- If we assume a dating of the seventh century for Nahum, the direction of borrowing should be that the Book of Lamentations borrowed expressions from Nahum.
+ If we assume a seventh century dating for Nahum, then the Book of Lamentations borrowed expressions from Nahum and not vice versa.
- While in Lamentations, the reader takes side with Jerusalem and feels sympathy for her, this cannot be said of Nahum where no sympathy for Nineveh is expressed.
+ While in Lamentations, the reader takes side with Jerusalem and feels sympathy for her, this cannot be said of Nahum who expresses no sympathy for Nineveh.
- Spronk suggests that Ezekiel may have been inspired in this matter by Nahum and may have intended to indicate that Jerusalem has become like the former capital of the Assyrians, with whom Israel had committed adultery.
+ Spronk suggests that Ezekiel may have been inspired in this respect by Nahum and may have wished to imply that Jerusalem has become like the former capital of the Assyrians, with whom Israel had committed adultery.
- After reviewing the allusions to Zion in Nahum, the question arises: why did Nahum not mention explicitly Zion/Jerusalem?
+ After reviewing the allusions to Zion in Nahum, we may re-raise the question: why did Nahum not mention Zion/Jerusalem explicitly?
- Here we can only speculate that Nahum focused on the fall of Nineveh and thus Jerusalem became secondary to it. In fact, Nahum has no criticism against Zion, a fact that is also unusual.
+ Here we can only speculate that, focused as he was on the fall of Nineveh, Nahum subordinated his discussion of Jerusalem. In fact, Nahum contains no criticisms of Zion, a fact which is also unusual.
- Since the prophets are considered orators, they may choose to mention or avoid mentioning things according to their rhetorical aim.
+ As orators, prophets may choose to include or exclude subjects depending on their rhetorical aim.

...

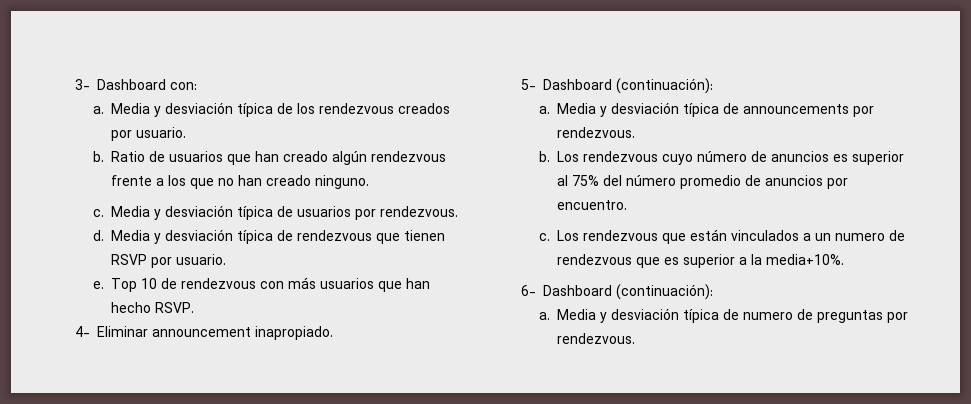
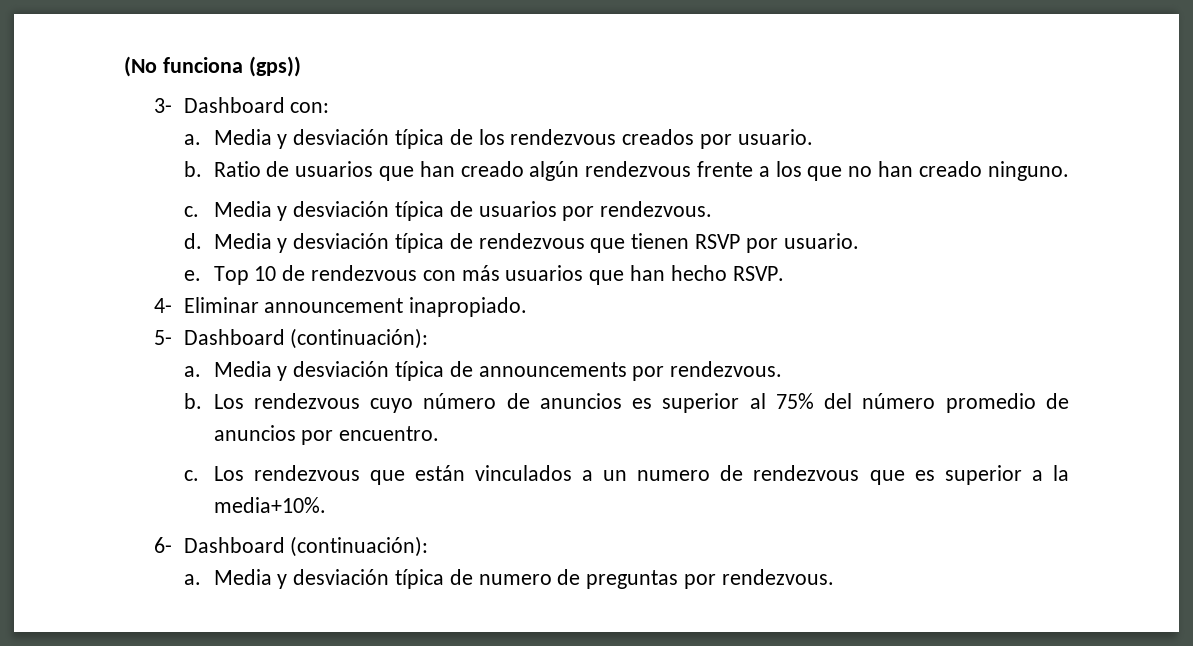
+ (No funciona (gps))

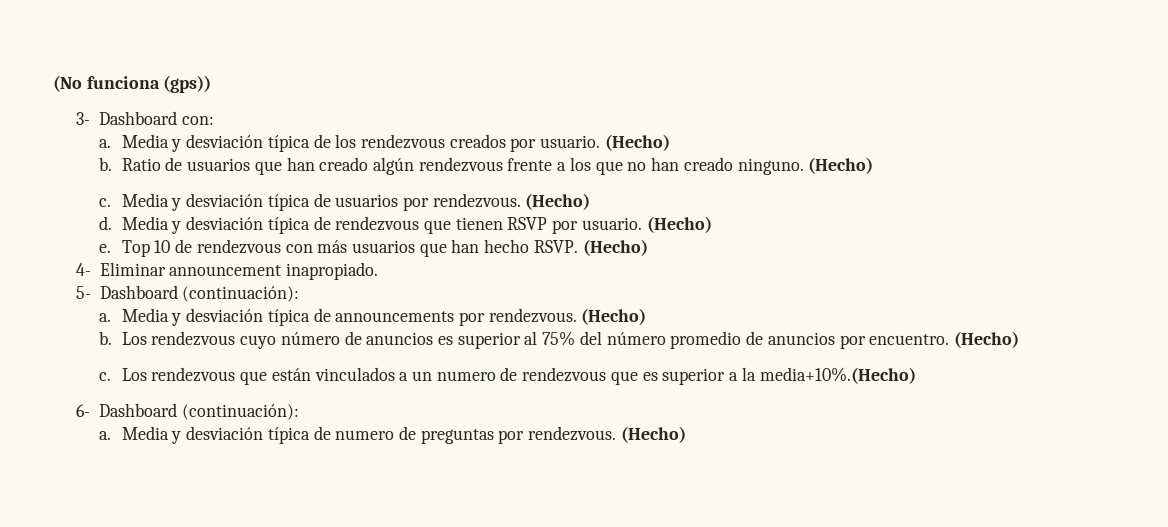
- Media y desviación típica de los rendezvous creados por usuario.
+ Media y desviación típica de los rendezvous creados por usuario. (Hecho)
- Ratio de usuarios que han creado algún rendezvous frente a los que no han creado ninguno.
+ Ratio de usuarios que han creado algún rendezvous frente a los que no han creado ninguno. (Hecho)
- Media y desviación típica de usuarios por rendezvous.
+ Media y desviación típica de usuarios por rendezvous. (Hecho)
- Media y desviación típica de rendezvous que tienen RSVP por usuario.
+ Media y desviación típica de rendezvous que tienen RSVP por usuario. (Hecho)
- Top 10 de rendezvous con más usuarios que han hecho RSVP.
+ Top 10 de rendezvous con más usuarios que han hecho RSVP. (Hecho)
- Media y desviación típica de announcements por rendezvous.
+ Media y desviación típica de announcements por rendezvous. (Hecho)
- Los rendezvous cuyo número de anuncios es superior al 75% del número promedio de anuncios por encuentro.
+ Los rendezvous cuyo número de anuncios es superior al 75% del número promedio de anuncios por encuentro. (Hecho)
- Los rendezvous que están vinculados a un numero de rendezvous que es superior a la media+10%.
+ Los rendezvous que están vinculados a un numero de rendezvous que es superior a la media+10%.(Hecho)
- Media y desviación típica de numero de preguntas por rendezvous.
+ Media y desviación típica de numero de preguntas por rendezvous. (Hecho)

--- Task ---
In the data above, retype exactly and only the lines between the one holding "- If we assume" and the one holding "on their rhetorical aim.", inclusive.

--- Reply to the task ---
- If we assume a dating of the seventh century for Nahum, the direction of borrowing should be that the Book of Lamentations borrowed expressions from Nahum.
+ If we assume a seventh century dating for Nahum, then the Book of Lamentations borrowed expressions from Nahum and not vice versa.
- While in Lamentations, the reader takes side with Jerusalem and feels sympathy for her, this cannot be said of Nahum where no sympathy for Nineveh is expressed.
+ While in Lamentations, the reader takes side with Jerusalem and feels sympathy for her, this cannot be said of Nahum who expresses no sympathy for Nineveh.
- Spronk suggests that Ezekiel may have been inspired in this matter by Nahum and may have intended to indicate that Jerusalem has become like the former capital of the Assyrians, with whom Israel had committed adultery.
+ Spronk suggests that Ezekiel may have been inspired in this respect by Nahum and may have wished to imply that Jerusalem has become like the former capital of the Assyrians, with whom Israel had committed adultery.
- After reviewing the allusions to Zion in Nahum, the question arises: why did Nahum not mention explicitly Zion/Jerusalem?
+ After reviewing the allusions to Zion in Nahum, we may re-raise the question: why did Nahum not mention Zion/Jerusalem explicitly?
- Here we can only speculate that Nahum focused on the fall of Nineveh and thus Jerusalem became secondary to it. In fact, Nahum has no criticism against Zion, a fact that is also unusual.
+ Here we can only speculate that, focused as he was on the fall of Nineveh, Nahum subordinated his discussion of Jerusalem. In fact, Nahum contains no criticisms of Zion, a fact which is also unusual.
- Since the prophets are considered orators, they may choose to mention or avoid mentioning things according to their rhetorical aim.
+ As orators, prophets may choose to include or exclude subjects depending on their rhetorical aim.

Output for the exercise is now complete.